Goal of the exercise: Reproduce only this part of the listing: the line with "- Compatible occurrence", plus every line after it through the last.

*** Material provided ***

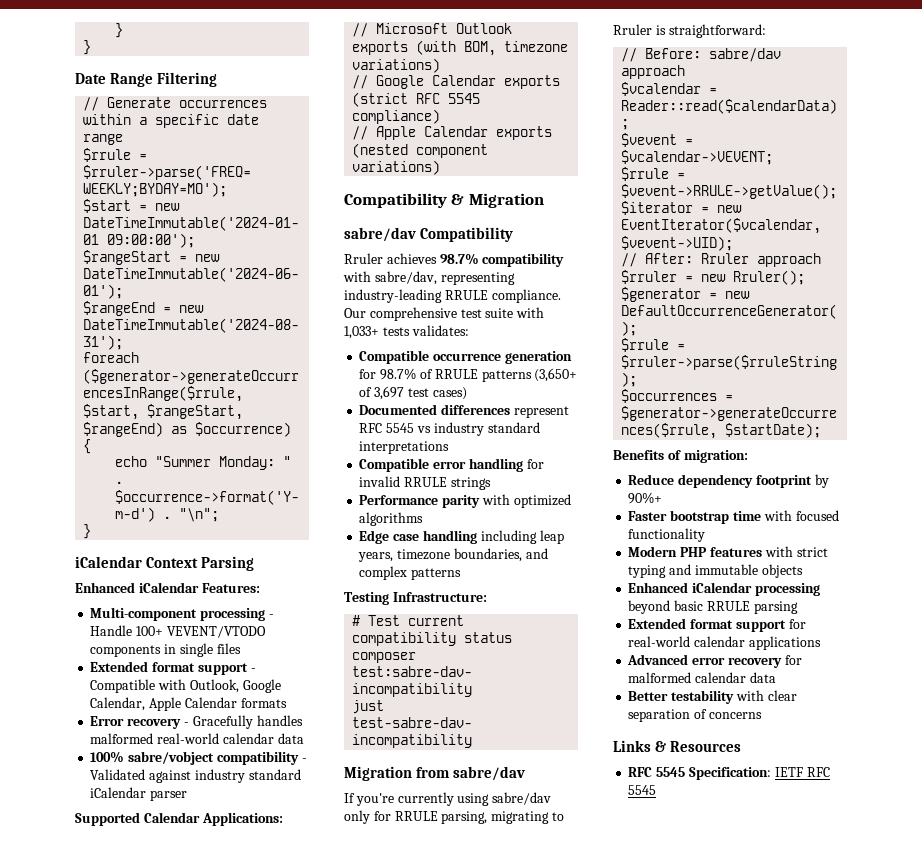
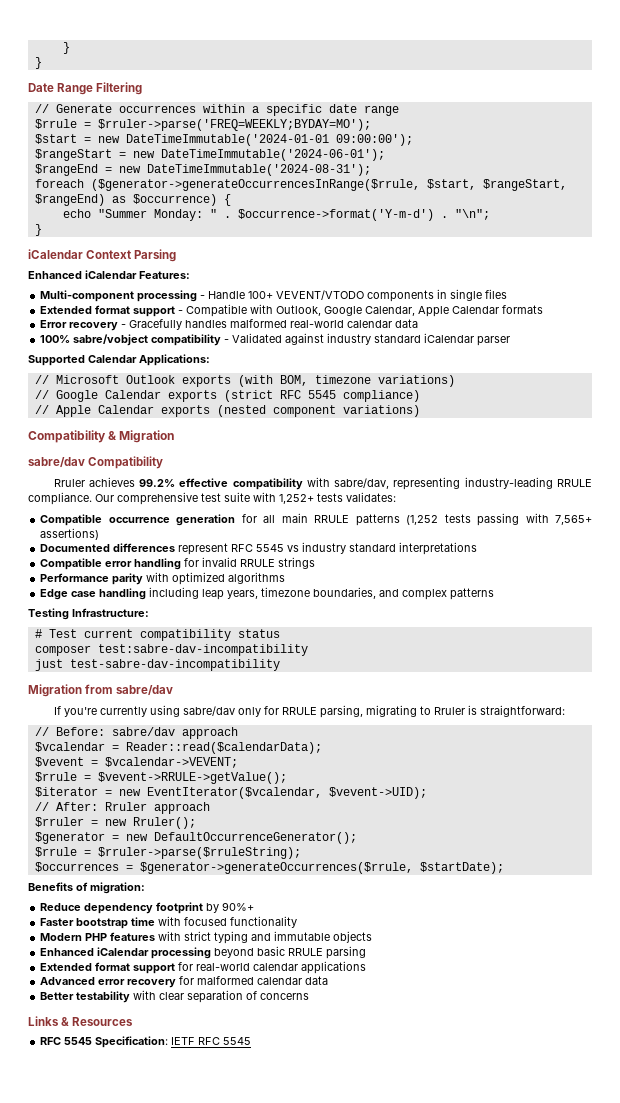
- Rruler achieves 98.7% compatibility with sabre/dav, representing industry-leading RRULE compliance.
+ Rruler achieves 99.2% effective compatibility with sabre/dav, representing industry-leading RRULE compliance.
- Our comprehensive test suite with 1,033+ tests validates:
+ Our comprehensive test suite with 1,252+ tests validates:
- Compatible occurrence generation for 98.7% of RRULE patterns (3,650+ of 3,697 test cases)
+ Compatible occurrence generation for all main RRULE patterns (1,252 tests passing with 7,565+ assertions)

*** End of Material provided ***

Answer space:
- Compatible occurrence generation for 98.7% of RRULE patterns (3,650+ of 3,697 test cases)
+ Compatible occurrence generation for all main RRULE patterns (1,252 tests passing with 7,565+ assertions)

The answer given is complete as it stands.